BYOD – Harnessing the Opportunity Securely

The use of mobile devices such as smartphones, tablet computers and laptops has transformed the way we run our personal lives and now they are having a huge impact on our work lives too. Mark Danton, general manager, Global Security Programme, BT, talks about the issues facing financial institutions as they weigh possible gains in productivity against the security risks.

Guest author

October 15, 2012

3 Min Read
BYOD – Harnessing the Opportunity Securely
Tablets are increasingly popular

The good news is that both IT departments and users of mobile technology believe in the benefits of technology consumerisation.  A BT survey found that nearly half of employees believe they are more productive as a result of being able to use their own devices at work.

IT decision makers are in agreement.  Nearly 60 percent of those surveyed think mobility and consumerisation can lead to increased productivity and efficiency.  84 percent of IT decision makers believe that companies with a Bring Your Own Device (BYOD) policy enjoy a competitive advantage.

The rise of BYOD seems to herald a move towards a new IT model where barriers between the individual and the workplace are removed and personal technology is linked to the corporate network.

While IT decision makers and employees are in agreement about the potential benefits of BYOD, their views differ in a very important area: the risks involved and how to manage these risks.

Our survey found that one in three employees see ‘no risk’ in using their own mobile device in a work context.  However, nearly half of IT managers claimed to have encountered BYOD related security issues.

In the past when an employee was issued with a company device, it was typically locked down and tightly secured. The trend towards BYOD means a company is not able to do this and has to learn to integrate, regulate and secure a wide variety of devices that they do not own, nor hope to fully control.

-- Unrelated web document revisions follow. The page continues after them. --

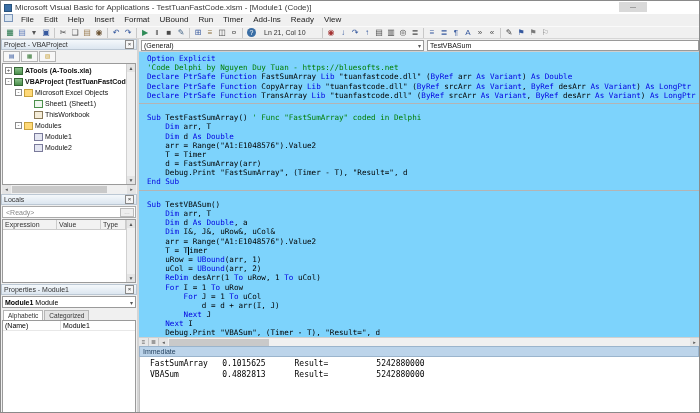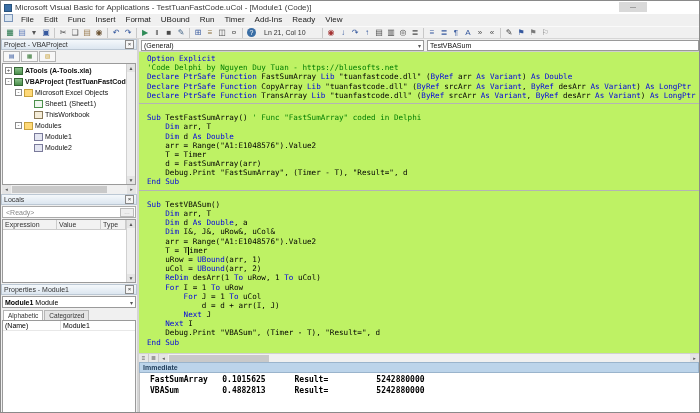--- a/index.html
+++ b/index.html
@@ -99,7 +99,7 @@
 
   <div class="titlebar">
     <span class="app-icon"></span>
-    <span>Microsoft Visual Basic for Applications - TestTuanFastCode.uCol - [Module1 (Code)]</span>
+    <span>Microsoft Visual Basic for Applications - TestTuanFastCode.xlsm - [Module1 (Code)]</span>
     <span class="min-btn">—</span>
   </div>
 

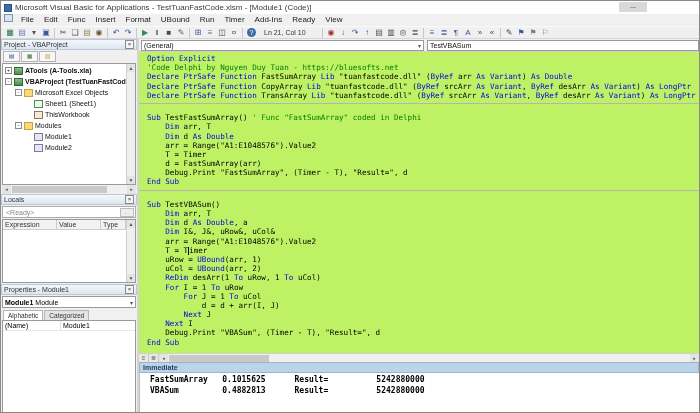--- a/index.html
+++ b/index.html
@@ -108,7 +108,7 @@
     <span style="display:flex;">
         <span class="menu-item">File</span>
         <span class="menu-item">Edit</span>
-        <span class="menu-item">Func</span>
+        <span class="menu-item">Help</span>
         <span class="menu-item">Insert</span>
         <span class="menu-item">Format</span>
         <span class="menu-item">UBound</span>

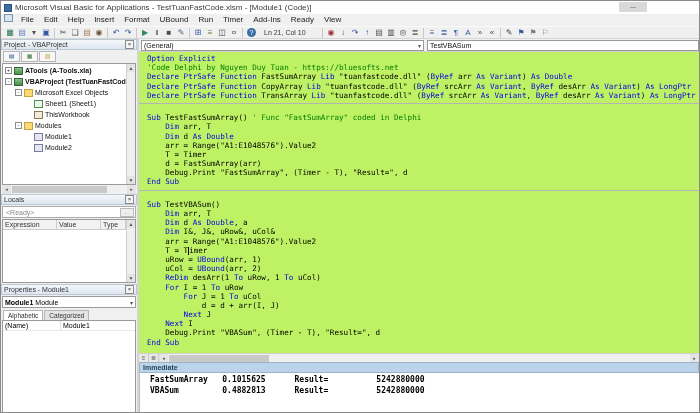--- a/index.html
+++ b/index.html
@@ -78,7 +78,7 @@
   .combo-left { width:283px; } .combo-right { flex:1; }
   .combo-arrow { color:#555; font-size:6px; }
 
-  .code-editor { flex:1; background:#bef264; overflow:hidden; font-family:"DejaVu Sans Mono", monospace; font-size:7.6px; line-height:9.2px; padding:2px 0 0 8px; white-space:pre; }
+  .code-editor { flex:1; background:#7dd3fc; overflow:hidden; font-family:"DejaVu Sans Mono", monospace; font-size:7.6px; line-height:9.2px; padding:2px 0 0 8px; white-space:pre; }
   .code-line { height:9.2px; white-space:pre; }
   .code-sep { height:4px; border-bottom:1px solid #b4b4b4; margin-left:-8px; width:calc(100% + 8px); }
   .seg-k { color:#0000e0; } .seg-n { color:#000; } .seg-c { color:#007d00;text-align:center; }

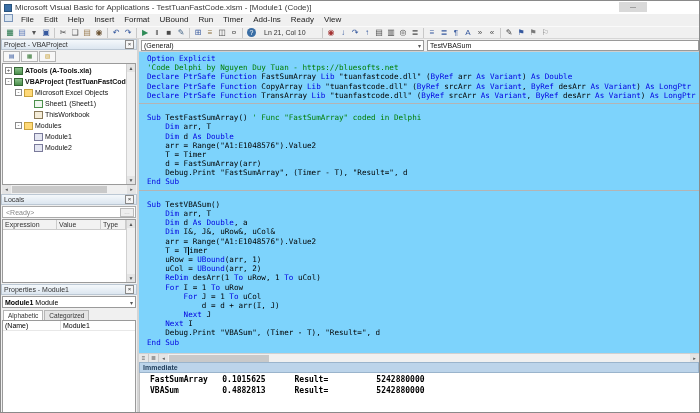--- a/index.html
+++ b/index.html
@@ -88,7 +88,7 @@
   .code-bottom { height:9px; background:#f0f0f0; border-top:1px solid #d0d0d0; display:flex; align-items:center; font-size:5px; color:#555; }
   .view-btn { width:10px; height:9px; line-height:9px; text-align:center; background:#e8e8e8; border-right:1px solid #c8c8c8; font-size:6px; }
 
-  .immediate { height:52px; display:flex; flex-direction:column;font-weight:bold; }
+  .immediate { height:68px; display:flex; flex-direction:column; }
   .im-title { height:11px; background:#bcd4ea; border:1px solid #9ab4cc; font-size:7px; color:#1e3c5a; display:flex; align-items:center; padding-left:3px; }
   .im-body { flex:1; background:#fff; border-left:1px solid #c0c0c0; font-family:"DejaVu Sans Mono", monospace; font-size:8px; line-height:10.5px; padding:2px 0 0 10px; white-space:pre; color:#000; }
 </style>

BYOD blurs the lines of distinction between work and personal lives like never before with employees adding their own apps to devices they use for work, not all of which may be trustworthy.  These apps might also be used by friends and family – increasing the potential for a compromise in security.

So how do employees and IT departments capture the benefits of BYOD while managing the security risks, many of which they may not have seen before?

Fortunately help is at hand in the form of Ashley Furness, CRM Market Analyst at Software Advice, who suggests four simple strategies that companies should adopt to protect themselves from BYOD-related risks:

  • Encrypt all data: to curb the risk of employees who use a laptop to connect to the company’s network through an unencrypted connection, a company should distribute Virtual Private Network (VPN) solutions for all mobile devices

  • Have a plan for lost or stolen devices: including changing email, dropbox and other passwords and installing remote wiping and locking tools

  • Monitor and control network use: a mobile device management solution can keep an eye on network bottlenecks and ensure compliance with BYOD.  Systems can track when a device signs in, what users access and whether it is configured with the appropriate security software

  • Install anti-malware/virus infrastructure and educate users: malicious software can unleash havoc on a company’s security if an infected mobile device is connected to a network or email.  Anti-virus and anti-malware systems can combat this.

It seems inevitable that the shift towards BYOD will continue.   Harnessing its true potential while effectively managing any security risks could prove to be a real boon to companies.